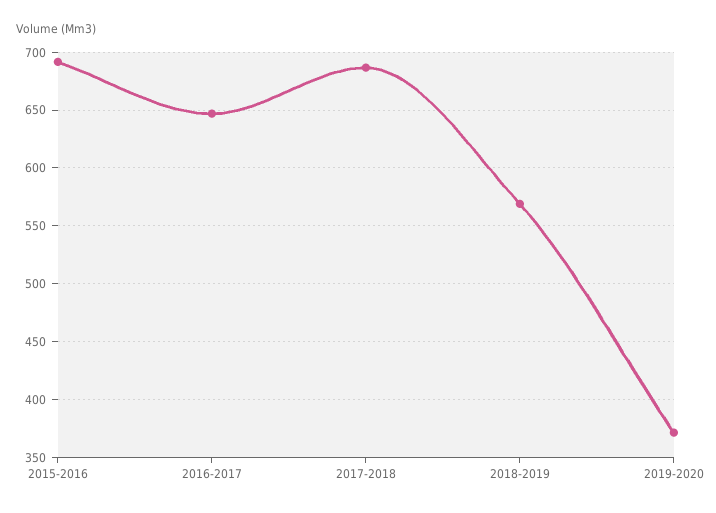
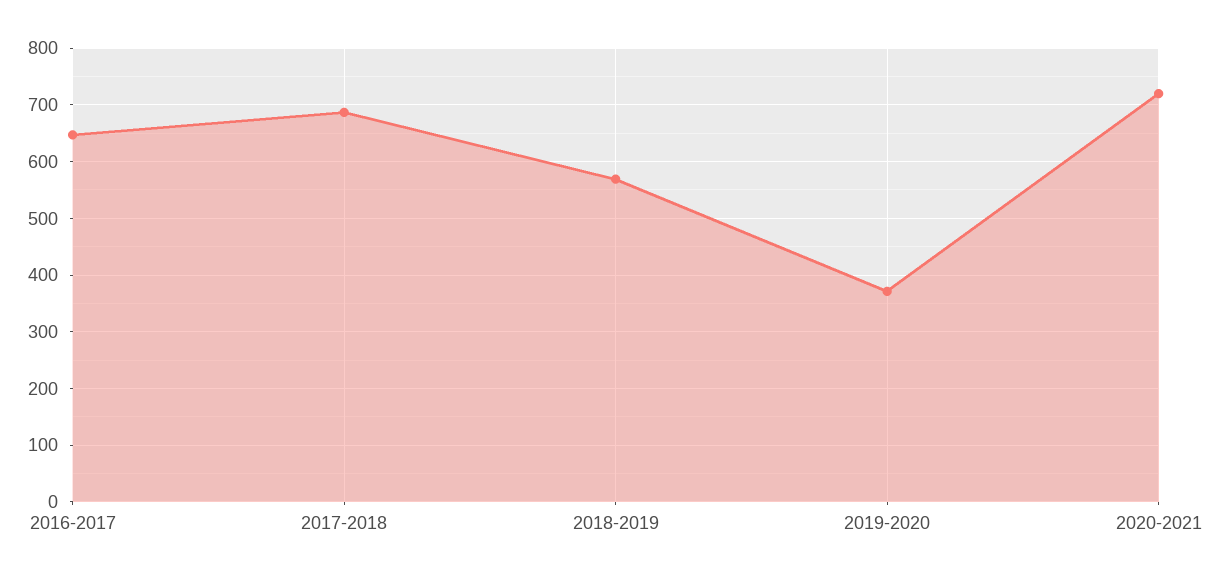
2015-2016: 690 -> none
2020-2021: none -> 720

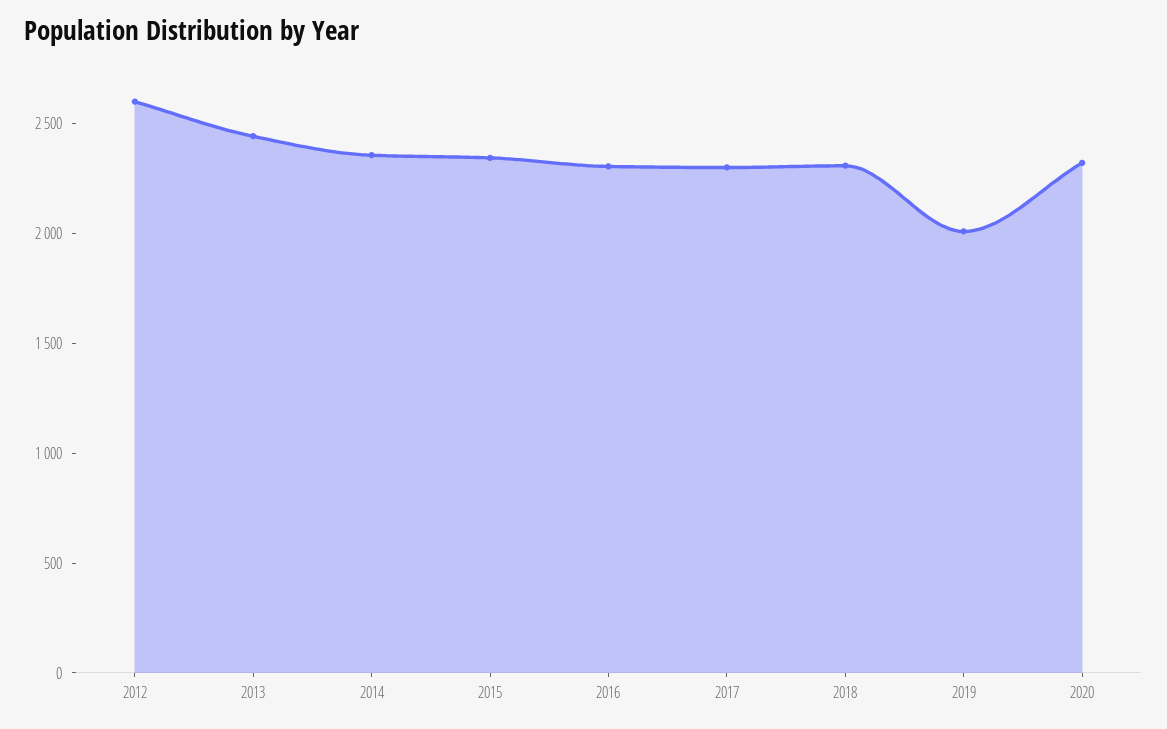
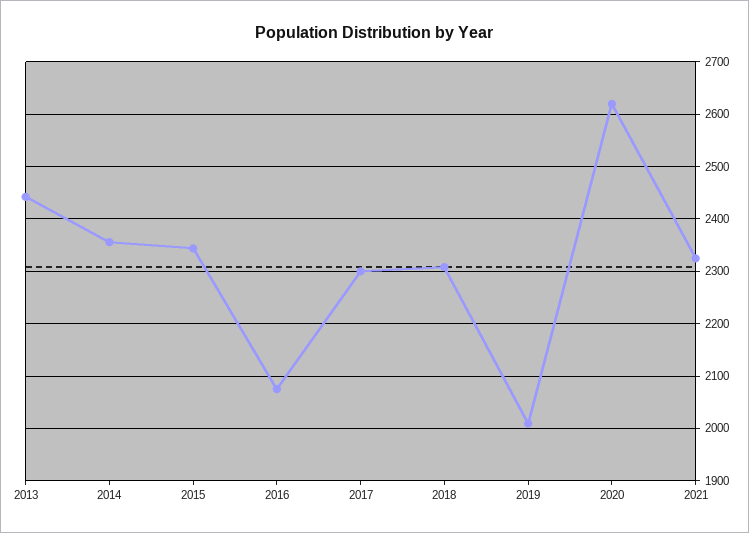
2012: 2600 -> none
2016: 2300 -> 2080
2020: 2300 -> 2620
2021: none -> 2320

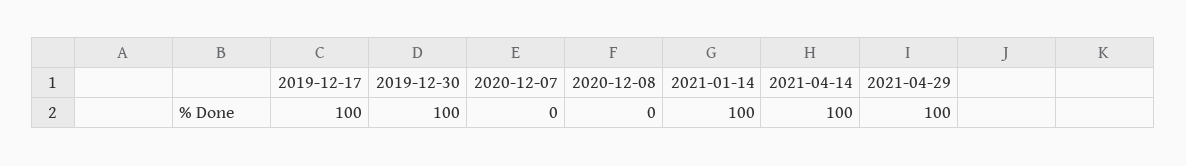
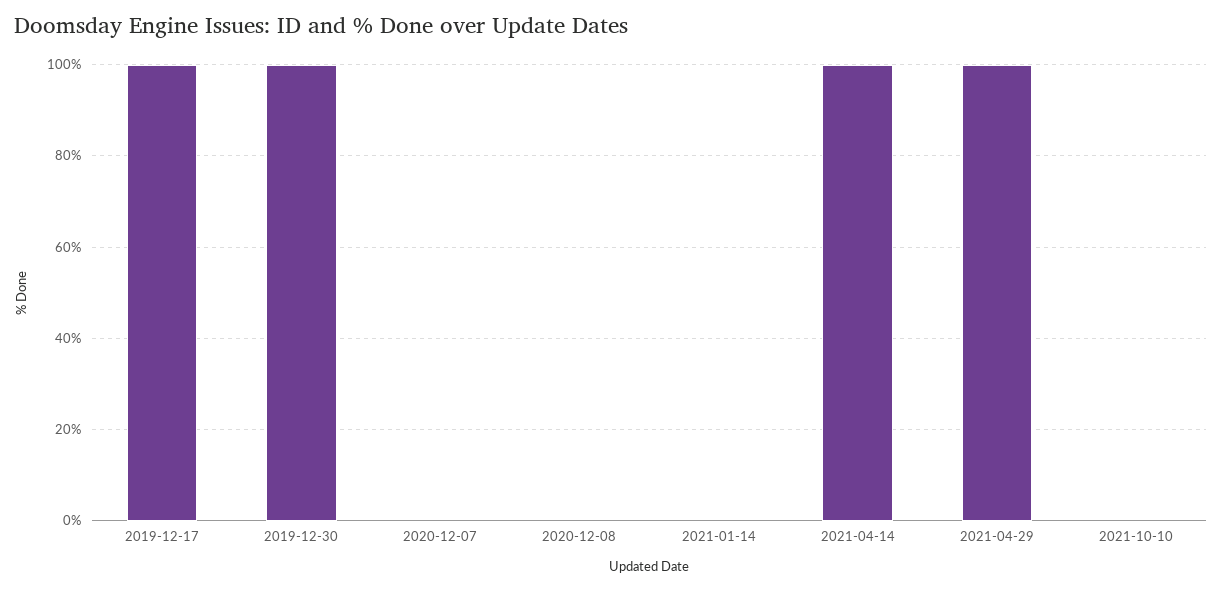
2021-01-14: 100 -> 0
2021-10-10: none -> 0

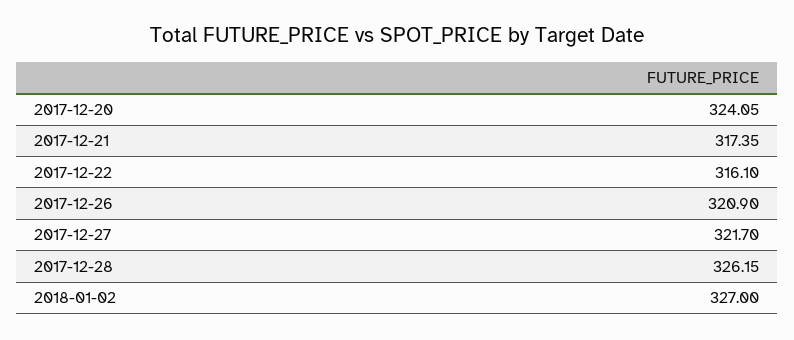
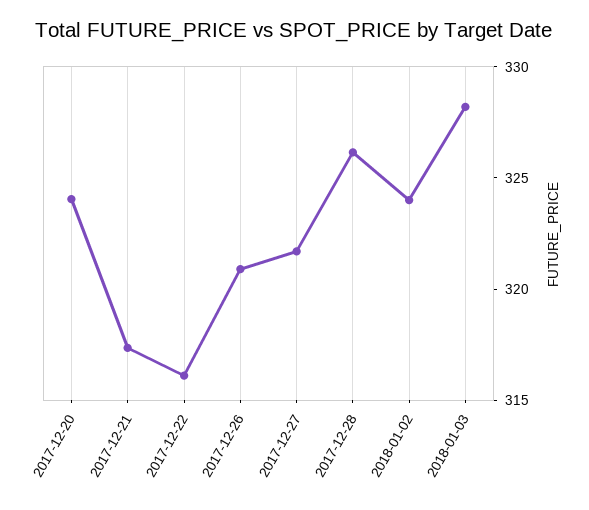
2018-01-02: 327 -> 324
2018-01-03: none -> 328

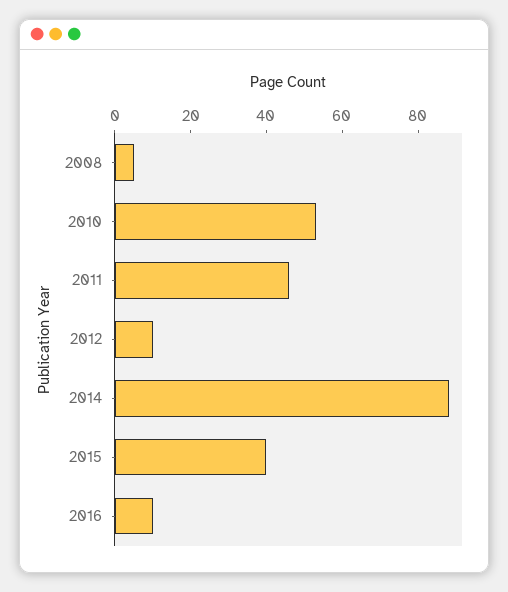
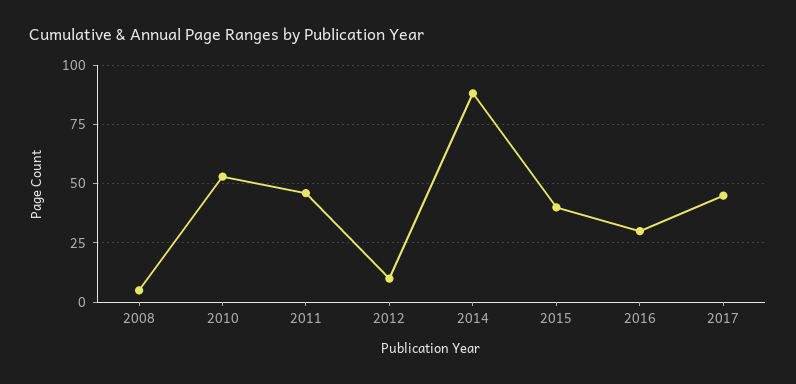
2016: 10 -> 30
2017: none -> 45

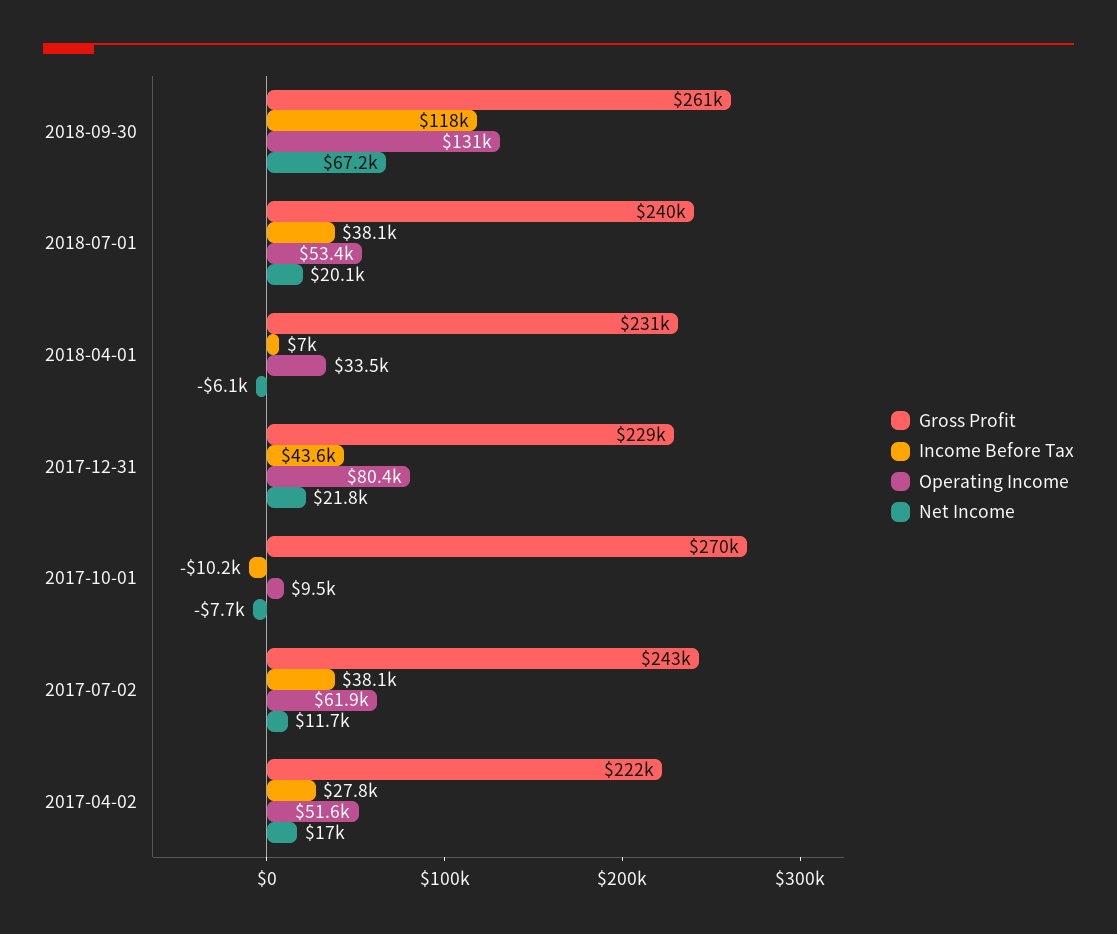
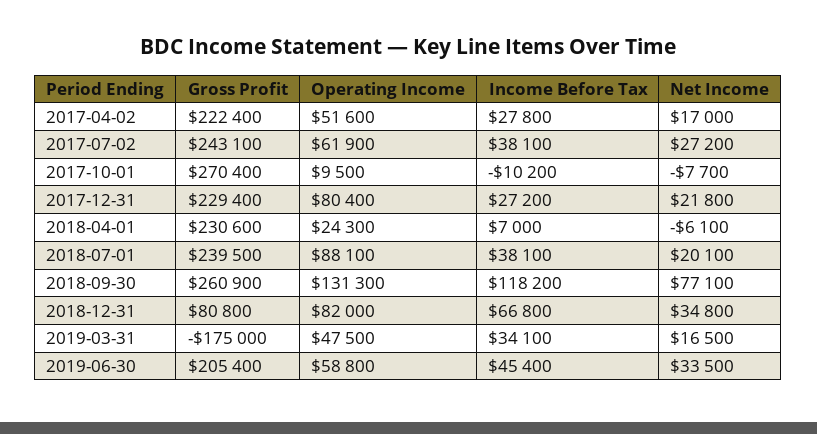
Net Income, 2018-09-30: 67200 -> 77100
Operating Income, 2018-07-01: 53400 -> 88100
Operating Income, 2018-04-01: 33500 -> 24300
Income Before Tax, 2017-12-31: 43600 -> 27200
Net Income, 2017-07-02: 11700 -> 27200
Gross Profit, 2018-12-31: none -> 80800
Operating Income, 2018-12-31: none -> 82000
Income Before Tax, 2018-12-31: none -> 66800
Net Income, 2018-12-31: none -> 34800
Gross Profit, 2019-03-31: none -> -175000
Operating Income, 2019-03-31: none -> 47500
Income Before Tax, 2019-03-31: none -> 34100
Net Income, 2019-03-31: none -> 16500
Gross Profit, 2019-06-30: none -> 205400
Operating Income, 2019-06-30: none -> 58800
Income Before Tax, 2019-06-30: none -> 45400
Net Income, 2019-06-30: none -> 33500

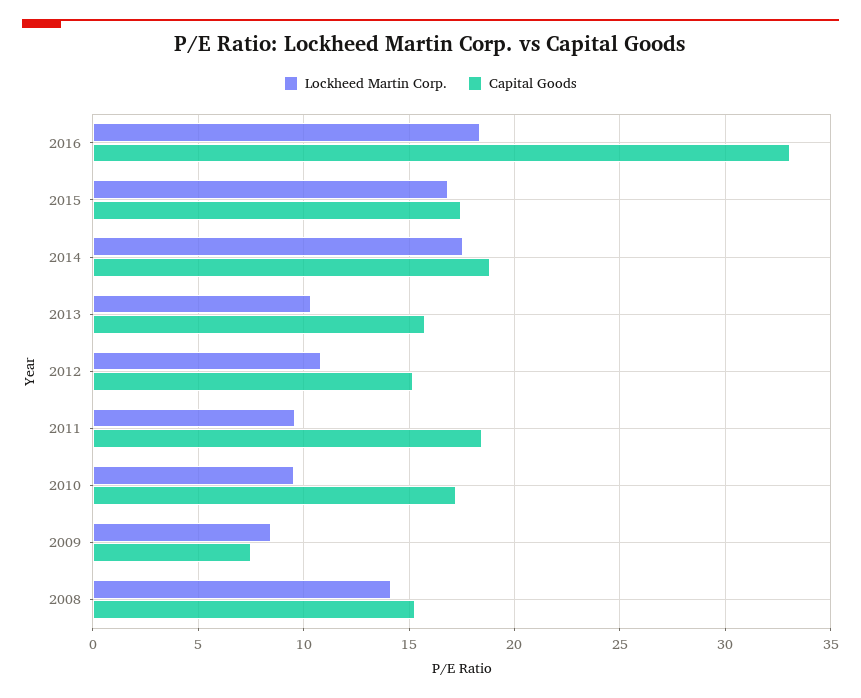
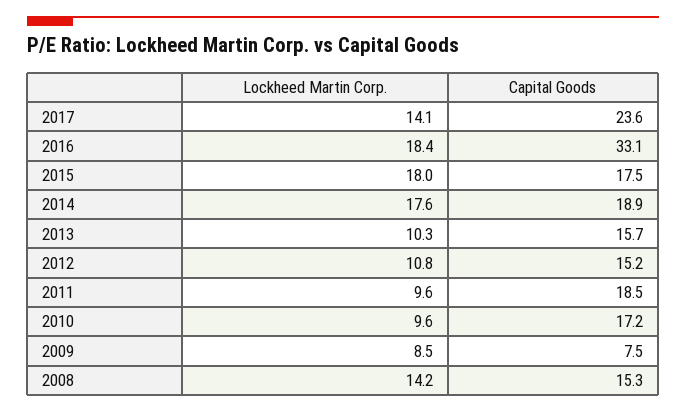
Lockheed Martin Corp., 2015: 17 -> 18
Lockheed Martin Corp., 2017: none -> 14.1
Capital Goods, 2017: none -> 23.6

YOUR INSTRUCTIONS: Copy out exactly the lines between the line that contains "Net Income, 2017-07-02: 11700 -> 27200" and the last line of the records, both ends included; leave out every picture.

RESULT:
Net Income, 2017-07-02: 11700 -> 27200
Gross Profit, 2018-12-31: none -> 80800
Operating Income, 2018-12-31: none -> 82000
Income Before Tax, 2018-12-31: none -> 66800
Net Income, 2018-12-31: none -> 34800
Gross Profit, 2019-03-31: none -> -175000
Operating Income, 2019-03-31: none -> 47500
Income Before Tax, 2019-03-31: none -> 34100
Net Income, 2019-03-31: none -> 16500
Gross Profit, 2019-06-30: none -> 205400
Operating Income, 2019-06-30: none -> 58800
Income Before Tax, 2019-06-30: none -> 45400
Net Income, 2019-06-30: none -> 33500

Lockheed Martin Corp., 2015: 17 -> 18
Lockheed Martin Corp., 2017: none -> 14.1
Capital Goods, 2017: none -> 23.6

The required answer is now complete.